▶ Extracted information:
+++

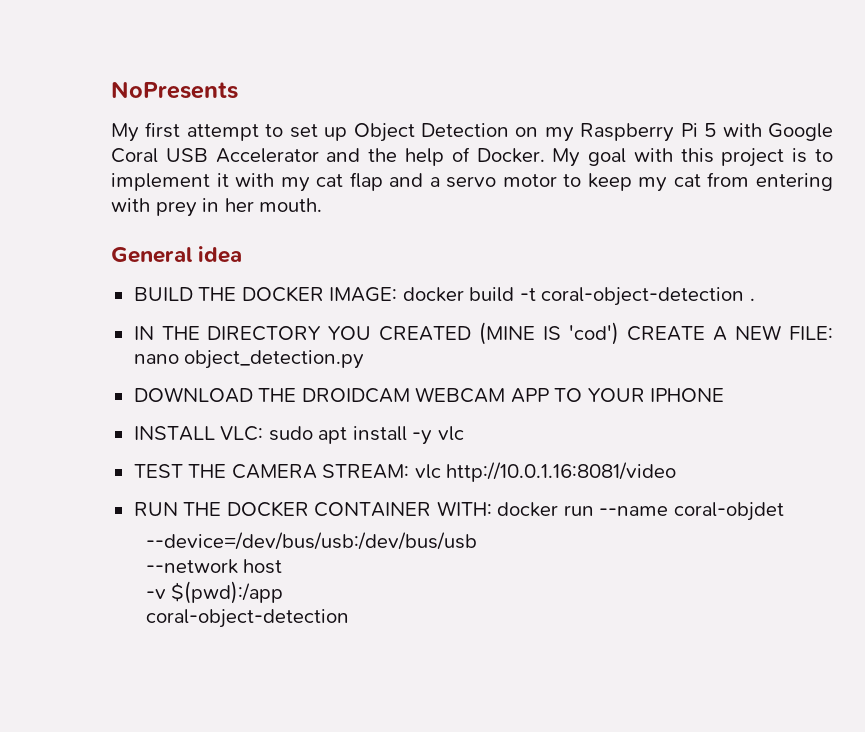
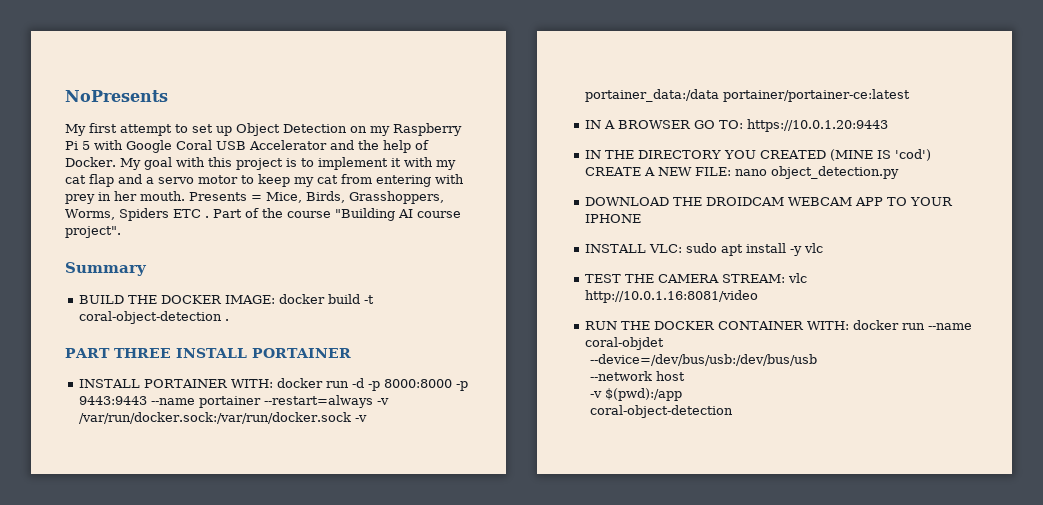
- My goal with this project is to implement it with my cat flap and a servo motor to keep my cat from entering with prey in her mouth.
- General idea
+ My goal with this project is to implement it with my cat flap and a servo motor to keep my cat from entering with prey in her mouth. Presents = Mice, Birds, Grasshoppers, Worms, Spiders ETC . Part of the course "Building AI course project".
+ Summary
+ PART THREE INSTALL PORTAINER
+ INSTALL PORTAINER WITH: docker run -d -p 8000:8000 -p 9443:9443 --name portainer --restart=always -v /var/run/docker.sock:/var/run/docker.sock -v portainer_data:/data portainer/portainer-ce:latest
+ IN A BROWSER GO TO: https://10.0.1.20:9443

+++

▶ What the task requires:
Output an exact copy of the lines beginning at the one that holds "her mouth. Presents" and running through the final line of the records.

▶ Output of the exercise:
+ My goal with this project is to implement it with my cat flap and a servo motor to keep my cat from entering with prey in her mouth. Presents = Mice, Birds, Grasshoppers, Worms, Spiders ETC . Part of the course "Building AI course project".
+ Summary
+ PART THREE INSTALL PORTAINER
+ INSTALL PORTAINER WITH: docker run -d -p 8000:8000 -p 9443:9443 --name portainer --restart=always -v /var/run/docker.sock:/var/run/docker.sock -v portainer_data:/data portainer/portainer-ce:latest
+ IN A BROWSER GO TO: https://10.0.1.20:9443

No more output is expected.